Intrarosa at Work and in Daily Life: What Women Using Vaginal DHEA Need to Know
At a glance
- Drug / dose / Intrarosa 6.5 mg prasterone vaginal insert, once nightly
- Approved indication / moderate-to-severe dyspareunia due to GSM (FDA-approved 2016)
- Who it is for / postmenopausal and perimenopausal women with GSM symptoms
- Pregnancy status / contraindicated in pregnancy; not for premenopausal use without specialist guidance
- Lactation status / avoid; no human transfer data available
- Time to meaningful symptom relief / 4-12 weeks in clinical trials
- Applicator / single-use, pre-filled; discard after each use
- Systemic hormone exposure / minimal; blood DHEA and sex steroid levels remain within postmenopausal reference range
- Travel consideration / no refrigeration required; carry in original packaging
- Life stage note / most data come from postmenopausal women; perimenopausal data are limited
What Intrarosa Is and Why GSM Makes Work Harder Than It Should
Intrarosa is the brand name for prasterone, a synthetic form of DHEA (dehydroepiandrosterone) delivered as a 6.5 mg vaginal insert. The FDA approved it in November 2016 specifically for moderate-to-severe dyspareunia, the medical term for painful sex, as a symptom of genitourinary syndrome of menopause (GSM).
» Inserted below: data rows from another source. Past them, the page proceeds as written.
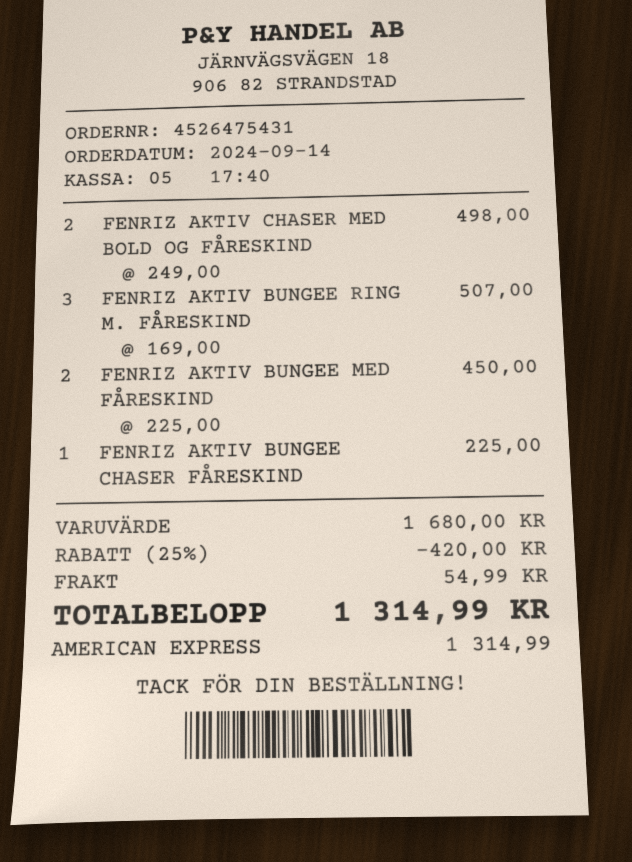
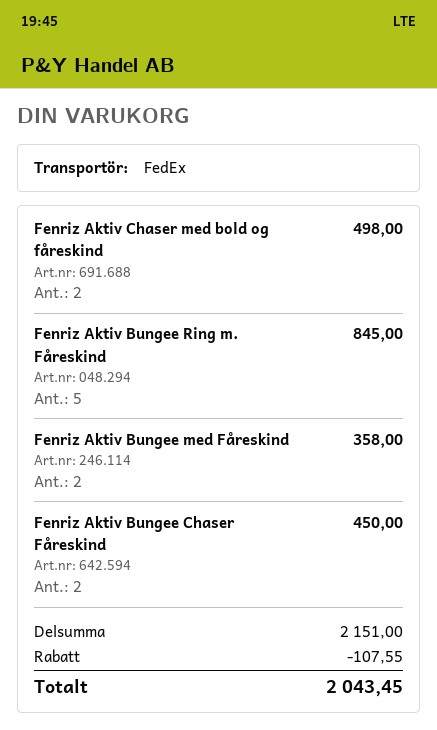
FENRIZ AKTIV BUNGEE RING M. FÅRESKIND: 3 for 507.00 -> 5 for 845.00
FENRIZ AKTIV BUNGEE MED FÅRESKIND: 2 for 450.00 -> 2 for 358.00
FENRIZ AKTIV BUNGEE CHASER FÅRESKIND: 1 for 225.00 -> 2 for 450.00
subtotal: 1680.00 -> 2151.00
discount: 420.00 -> 107.55
shipping: 54.99 -> none
total: 1314.99 -> 2043.45

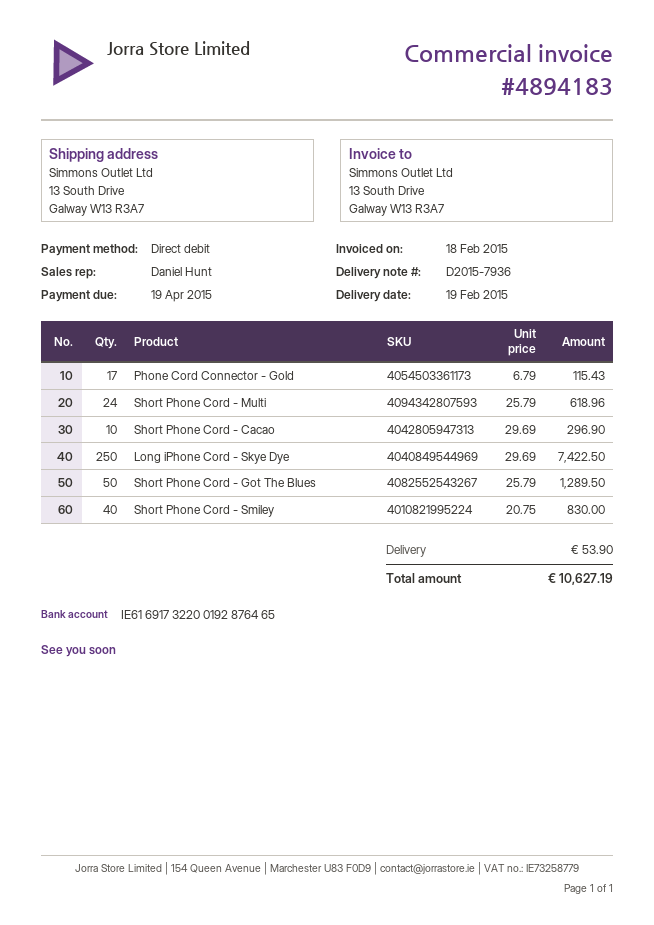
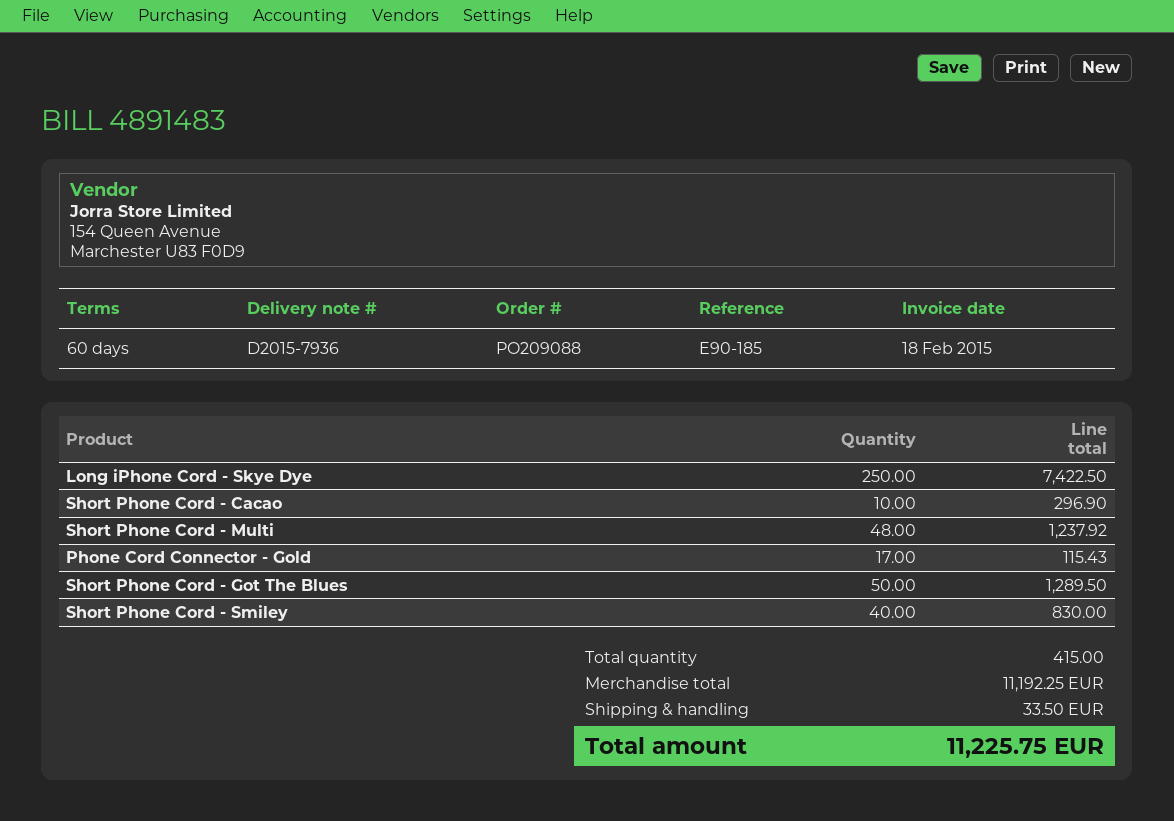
invoice number: 4894183 -> 4891483
Short Phone Cord - Multi: 24 for 618.96 -> 48 for 1237.92
shipping: 53.90 -> 33.50
total: 10627.19 -> 11225.75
GSM affects an estimated 27 to 84 percent of postmenopausal women, a wide range that reflects how rarely women are asked about it. Symptoms extend well beyond the bedroom. Vaginal dryness, urinary urgency, recurrent urinary tract infections, and pelvic discomfort during prolonged sitting can all intrude on a standard workday.
How Prasterone Works Locally
Once inserted vaginally, prasterone is converted locally by vaginal cells into small amounts of estradiol and testosterone. This local conversion restores vaginal epithelial thickness, lowers vaginal pH, and improves lubrication without producing the systemic estrogen levels seen with oral or transdermal hormone therapy. The ERC-238 trial (also called the AMAG study), published in 2016, confirmed that blood levels of estradiol and testosterone in women using the 6.5 mg insert remained within the normal postmenopausal reference range across 52 weeks of nightly use.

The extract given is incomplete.